Sarah Lederman

Drinking fresh mango juice- blue fish, 2019

Oil, pigment and pencil on canvas
51 x 55.5 cm

in aid of Rhythms of Life


Sarah Lederman

Spitting, 2019

Oil and pencil on canvas
43 x 45 cm

in aid of Rhythms of Life

Sarah Lederman’s career launched when she was chosen by world famous art collector, Kay Saatchi and curator Catriona Warren in 2008 for Saatchi’s famous ‘Anticipation’ exhibition as one of London’s most promising recent graduates and as an “Artists to Watch”. Since then Lederman’s work has been hotly in demand, with a long list of art prize nominations including the Sovereign European Art Prize, the Jerwood Painting Prize 2009, the London Open 2009, and winner of the Catlin Art Prize in 2009. Her paintings have also been exhibited in the US and Finland and are represented in many prestigious collections including David Roberts’ Art collection, The New Hall Art Collection and the University of Arts Collection.

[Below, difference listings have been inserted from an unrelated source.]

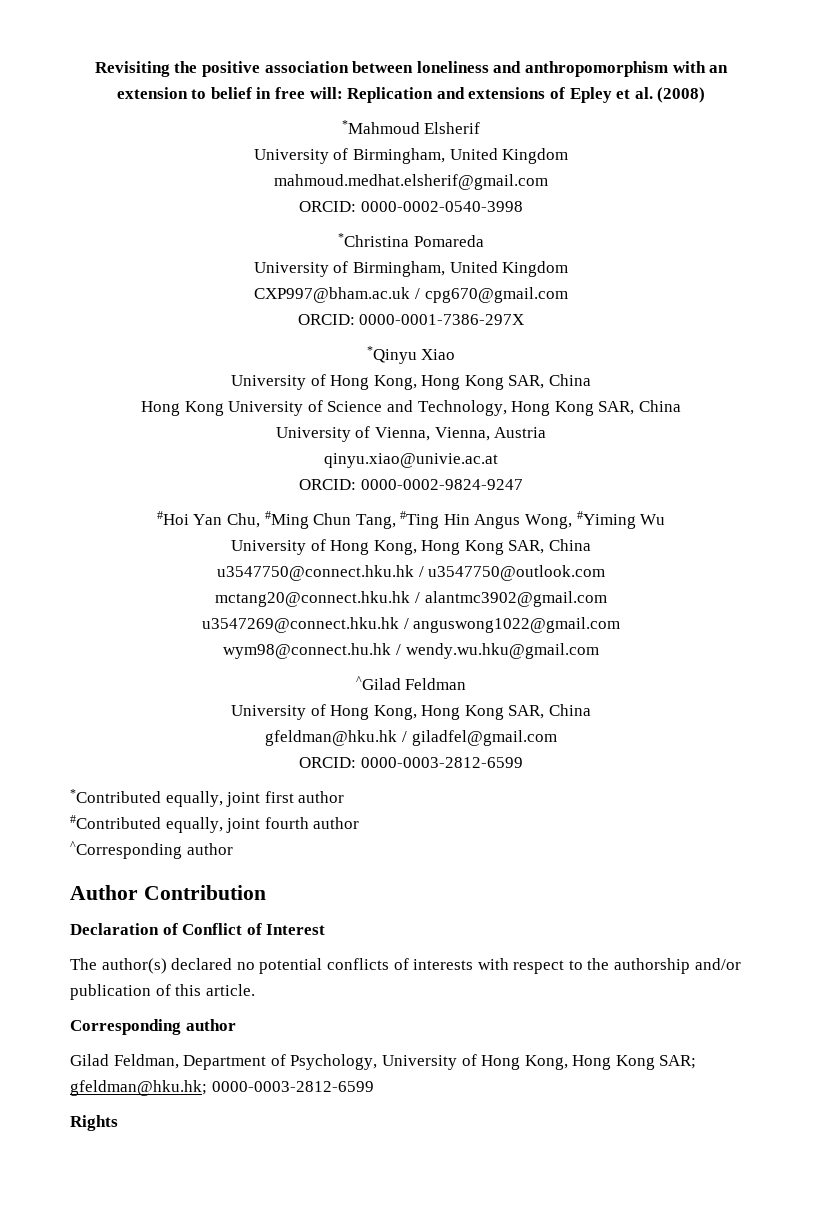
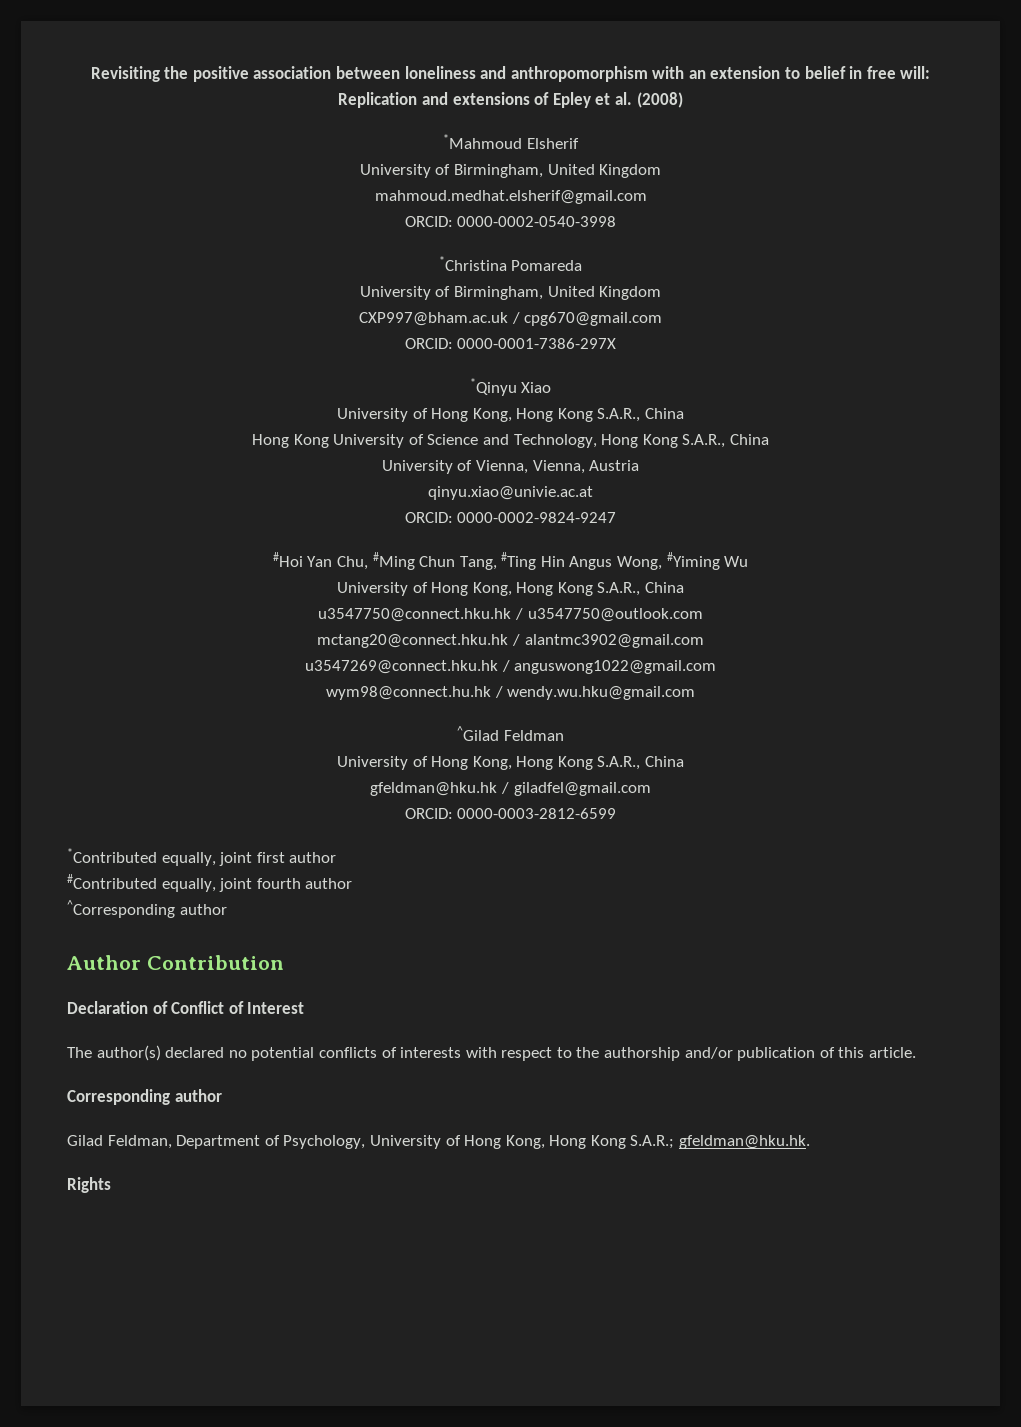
  *Qinyu Xiao
- University of Hong Kong, Hong Kong SAR, China
+ University of Hong Kong, Hong Kong S.A.R., China
- Hong Kong University of Science and Technology, Hong Kong SAR, China
+ Hong Kong University of Science and Technology, Hong Kong S.A.R., China
  #Hoi Yan Chu, #Ming Chun Tang, #Ting Hin Angus Wong, #Yiming Wu
- University of Hong Kong, Hong Kong SAR, China
+ University of Hong Kong, Hong Kong S.A.R., China
  ^Gilad Feldman
- University of Hong Kong, Hong Kong SAR, China
+ University of Hong Kong, Hong Kong S.A.R., China
- Gilad Feldman, Department of Psychology, University of Hong Kong, Hong Kong SAR; gfeldman@hku.hk; 0000-0003-2812-6599
+ Gilad Feldman, Department of Psychology, University of Hong Kong, Hong Kong S.A.R.; gfeldman@hku.hk.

Strongly influenced by childhood fantasies, fairytales and the loss of innocence, Sarah Lederman’s paintings focus on the adolescent body as a site of flux to engage with and disrupt traditional representations ideal femininity as neat, pretty and contained. Rather, Lederman exploits the materiality of paint to create nudes in drippy oils that re-present the female body as a site of freedom and fluidity.

Sarah Lederman:

"Drawings from a fractured narratives sprawl across the surface of my paintings. The imagery varies, often depicting memories of past places, people and moments; a palm tree from Los Angeles, a couple engaged in an intimate moment as one spits into the other’s mouth. At other times I appropriate images taken from illustrations and art history; medieval manuscripts, a picture from a children’s book. These can be grotesque hybrids of animals as well as bodies engulfed in sexual pleasure, often whimsical they can be both erotic and repellent.  Although the starting point for my work is often drawings and ideas, the paint will eventually take over. The figurative elements become less important and the negative space starts to take priority."